Elle avait dans la voix une grande autorité naturelle.

— Vous savez, ma mie, continua-t-elle, quelles raisons m’ont fait vous choisir pour gouverner mon fils. Vous êtes petite-nièce de messire Joinville le grand, qui fut à la croisade auprès de mon aïeul Monseigneur Saint Louis. Vous saurez enseigner à cet enfant qu’il est de France autant que d’Angleterre.

Lady Mortimer s’inclina. À ce moment, la première dame française revint, annonçant Monseigneur le comte Robert d’Artois.

La reine s’adossa, bien droite, à son siège et croisa les mains sur la poitrine, dans une attitude d’idole. Le souci d’être toujours royale ne parvenait pas à la vieillir.

Un pas de deux cents livres ébranla le plancher.
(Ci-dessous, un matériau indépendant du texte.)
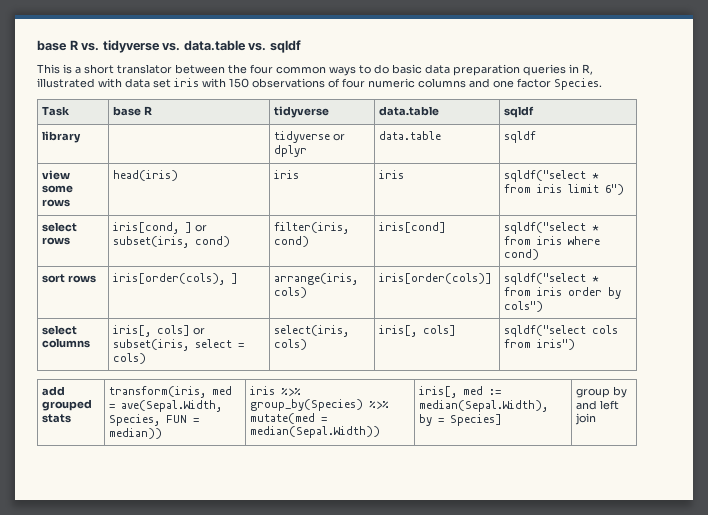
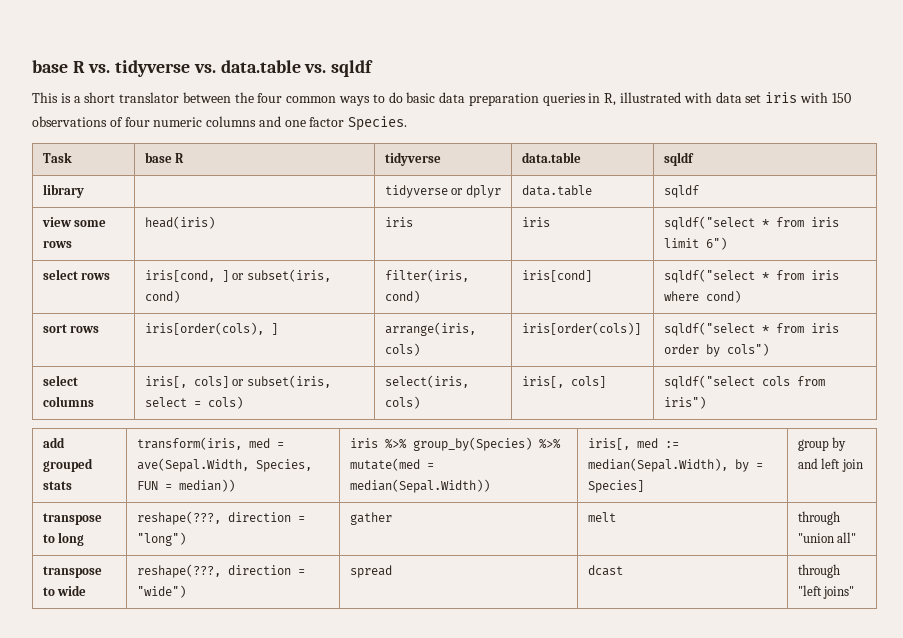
(597, 419) none -> [43,513,103,525] [43,532,85,546] [137,511,306,525] [137,532,187,546] [350,512,393,525] [588,512,617,522] [798,511,841,525] [798,532,857,543] [43,566,103,578] [43,585,87,596] [137,564,306,578] [137,585,187,598] [350,565,393,578] [588,565,624,576] [798,564,841,578] [798,585,855,599] // transpose to long | reshape(???, direction = "long") | gather | melt | through "union all" // transpose to wide | reshape(???, direction = "wide") | spread | dcast | through "left joins"

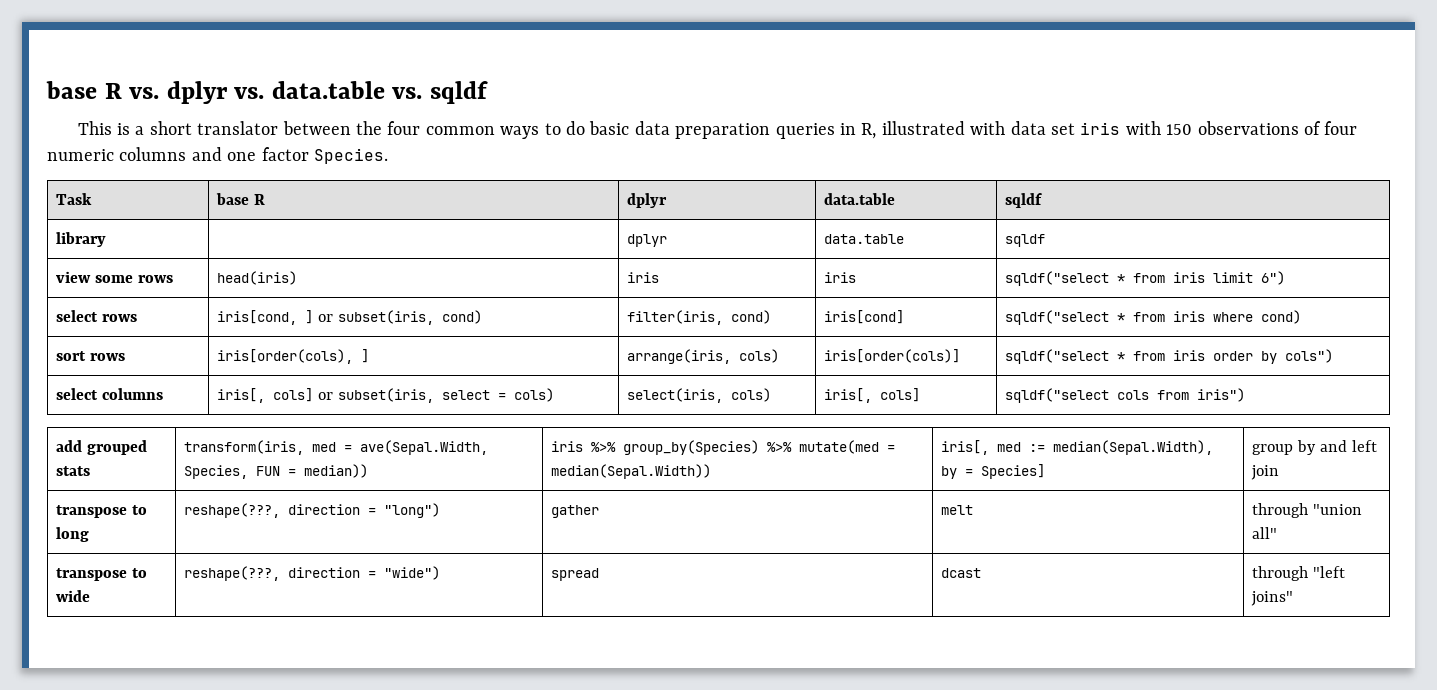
[115,60,191,77] tidyverse -> [166,81,228,104] dplyr
[385,152,442,166] tidyverse -> [627,193,668,208] dplyr
[385,185,464,198] tidyverse or -> (107, 239) none

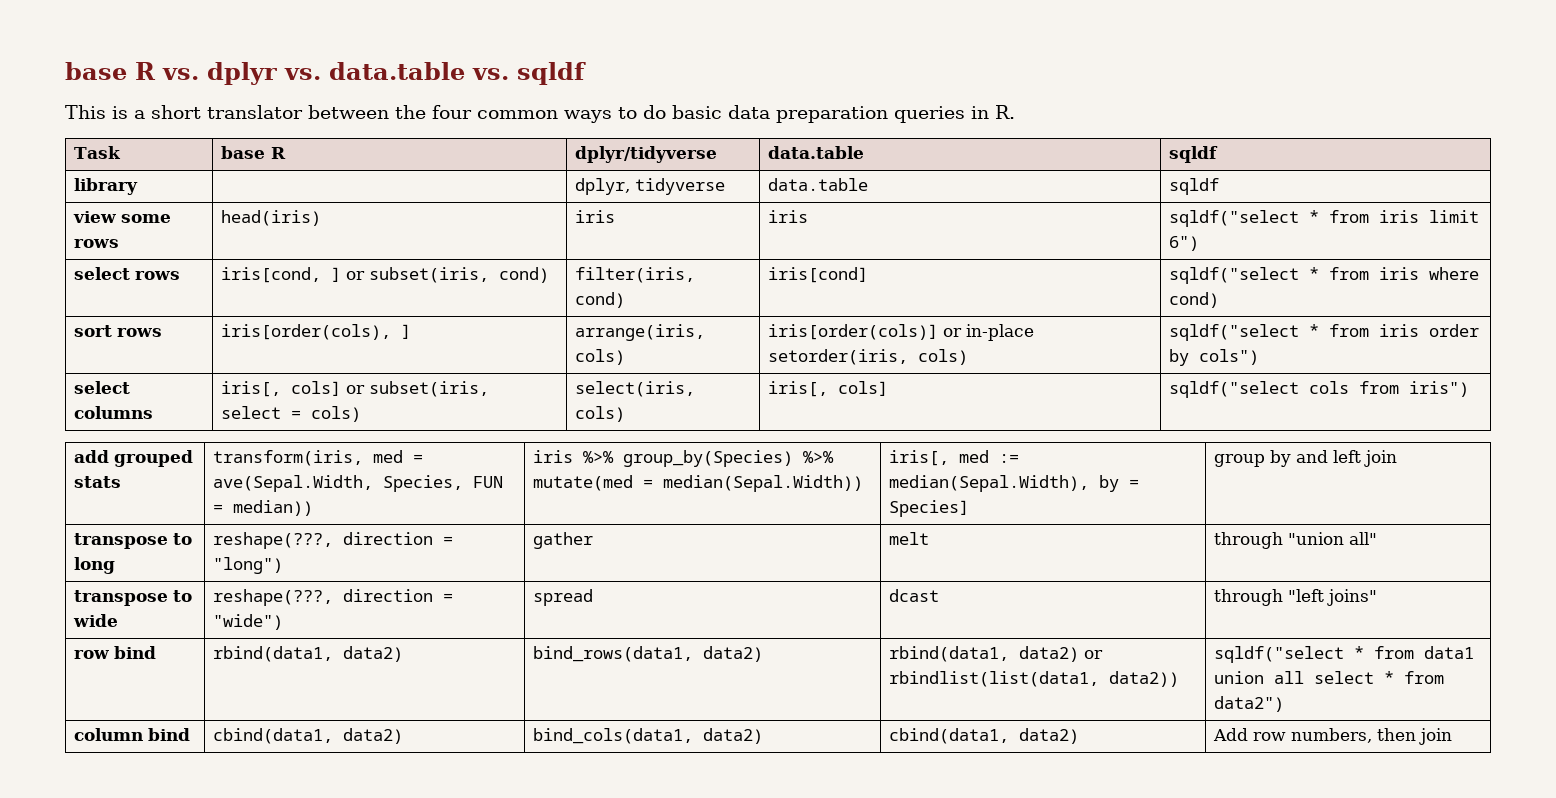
[861,121,1358,139] [47,147,388,164] R, illustrated with data set iris with 150 observations of four numeric columns and one factor Species. -> [995,105,1015,119] R.
[627,193,668,208] dplyr -> [575,146,718,163] dplyr/tidyverse
[627,234,668,247] dplyr -> [575,178,726,195] dplyr, tidyverse
(961, 356) none -> [943,324,1035,341] [768,349,969,365] or in-place setorder(iris, cols)
(1294, 598) none -> [74,646,157,659] [213,646,404,662] [533,646,764,662] [889,646,1104,662] [889,671,1180,687] [1214,646,1475,663] [1214,671,1445,684] [1214,696,1285,712] [74,728,191,741] [213,728,404,744] [533,728,764,744] [889,728,1080,744] [1213,728,1453,745] // row bind | rbind(data1, data2) | bind_rows(data1, data2) | rbind(data1, data2) or rbindlist(list(data1, data2)) | sqldf("select * from data1 union all select * from data2") // column bind | cbind(data1, data2) | bind_cols(data1, data2) | cbind(data1, data2) | Add row numbers, then join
L’homme qui entra avait six pieds de haut, des cuisses comme des troncs de chêne, des poings comme des masses d’armes. Ses bottes rouges, de cuir cordouan, étaient souillées d’une boue mal brossée ; le manteau qui lui pendait aux épaules était assez vaste pour couvrir un lit. Il suffisait qu’il eût une dague au côté pour avoir la mine de s’en aller en guerre. Dès qu’il apparaissait, tout semblait autour de lui devenir faible, fragile, friable. Il avait le menton rond, le nez court, la mâchoire large, l’estomac fort. Il lui fallait plus d’air à respirer qu’au commun des hommes. Ce géant avait vingt-sept ans, mais son âge disparaissait sous le muscle, et on lui aurait donné tout aussi bien dix années de plus.